Chirality represents the handedness of Nature, the property where the mirror image of an object cannot be superimposed on the object itself. Although often associated with biochemistry due to the numerous chiral bio-molecules, recently chirality has attracted much attention in relation to metamaterials, which consist of metallic nanostructures with substantially sub-wavelength features. Chiral metamaterials appear very promising because of their large optical activity, potential for slow light applications, negative refractive index,[1,2] and broadband circular polarizers,[3] as well as repulsive Casimir forces that can lead to nano-levitation and frictionless nano-motors.[4] Additionally, chiral metamaterials can compress the helical pitch of circularly polarized light thereby achieving superchiral light.[5] Just as plasmonic local field enhancements can be used to increase the interaction of light with the electronic, vibrational and rotational resonances of molecules (up to 14 orders of magnitude[6,7] in the case of Raman scattering),[8] superchiral light can increase the interaction with chiroptical (chiral optical) resonances. Recently, various aspects of superchiral light have been theoretically investigated,[9,10] and the chiroptical interactions between molecules and plasmonic nanostructures are becoming the subject of growing interest.[11-15] Chiral metamaterials could therefore be used to increase the enantioselectivity at surfaces,[5] as well as to achieve asymmetric synthesis in chiral photochemistry. Because their optical response is proportional to multiple powers of the enhanced optical near-field intensity, chiral metal nanostructures also constitute excellent candidates for nonlinear optical materials with new or improved properties.[16,17]

In optical second harmonic generation (SHG) two photons at a fundamental frequency (FF) are annihilated to generate a single photon at twice the frequency (half the wavelength).[18] Surface SHG can be interface-sensitive down to the atomic monolayer, its signal being greatly enhanced by the presence of surface plasmons,[19] i.e. the coherent oscillations of free electrons confined at metal/dielectric interfaces.[20] Moreover, the chiroptical effects in SHG are typically three orders of magnitude larger than their linear optical counterparts.[21,22] Nonlinear metamaterials and meta-surfaces are therefore expected to achieve record-high chiroptical values compared to those of natural materials and consequently to serve as highly sensitive probes for exploring chiral molecular chemistry. Presently though, very little has been done towards fulfilling these high expectations. Basic understanding of the nonlinear chiroptical properties of meta-surfaces is also lacking; for instance, fundamental physical properties, such as reciprocity, have not yet been investigated. The question of reciprocity in meta-surfaces is crucial as they are the basic building blocks of bulk metamaterials.

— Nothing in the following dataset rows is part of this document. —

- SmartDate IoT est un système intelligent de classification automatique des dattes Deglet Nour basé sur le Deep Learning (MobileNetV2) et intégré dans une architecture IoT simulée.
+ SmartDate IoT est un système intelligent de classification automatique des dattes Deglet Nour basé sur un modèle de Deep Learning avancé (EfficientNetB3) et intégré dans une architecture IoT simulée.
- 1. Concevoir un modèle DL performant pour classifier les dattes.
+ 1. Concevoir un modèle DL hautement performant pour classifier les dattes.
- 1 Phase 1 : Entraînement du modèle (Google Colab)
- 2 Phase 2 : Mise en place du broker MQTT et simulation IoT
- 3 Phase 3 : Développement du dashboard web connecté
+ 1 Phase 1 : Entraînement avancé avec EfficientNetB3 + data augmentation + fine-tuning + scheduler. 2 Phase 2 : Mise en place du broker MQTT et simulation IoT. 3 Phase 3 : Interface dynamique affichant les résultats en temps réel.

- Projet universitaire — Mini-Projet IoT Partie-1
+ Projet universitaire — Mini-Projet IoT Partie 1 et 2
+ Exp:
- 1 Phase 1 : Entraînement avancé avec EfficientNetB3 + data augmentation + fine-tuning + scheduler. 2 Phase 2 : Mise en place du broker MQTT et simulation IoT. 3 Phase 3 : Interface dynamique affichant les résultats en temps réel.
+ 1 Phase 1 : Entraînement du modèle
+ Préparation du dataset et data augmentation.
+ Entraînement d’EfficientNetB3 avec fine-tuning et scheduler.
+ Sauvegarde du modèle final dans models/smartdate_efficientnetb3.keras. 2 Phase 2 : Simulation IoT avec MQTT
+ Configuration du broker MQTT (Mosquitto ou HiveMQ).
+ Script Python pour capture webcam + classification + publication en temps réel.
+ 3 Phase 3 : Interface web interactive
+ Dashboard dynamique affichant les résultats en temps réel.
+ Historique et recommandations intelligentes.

For our studies, we chose traditional Slavic symbols, which provide an abundance of chiral designs.[23] Upon reproducing such designs at the nanoscale, we reveal for the first time a relation between SHG and superchiral light. Superchiral light has previously only been investigated theoretically or by its effect on chiral molecules. Our data suggest that SHG provides the means for experimentally mapping superchiral light. This technique can thus be employed to guide the design of plasmonic superchiral devices, with the ability to probe the chirality of molecules analogous to the way plasmonic surface-enhanced Raman scattering (SERS) substrates can probe the Raman spectra of molecules. We optimize the nonlinear meta-surface by tuning the gap size between individual nanostructures within a unit cell for maximal nonlinear response. Finally, at the fundamental level, we show that whereas chiroptical effects from meta-surfaces in the linear optical regime are reciprocal, in the nonlinear regime these effects can be non-reciprocal. Counter-intuitively, this non-reciprocal behavior is nevertheless consistent with three-dimensional chirality.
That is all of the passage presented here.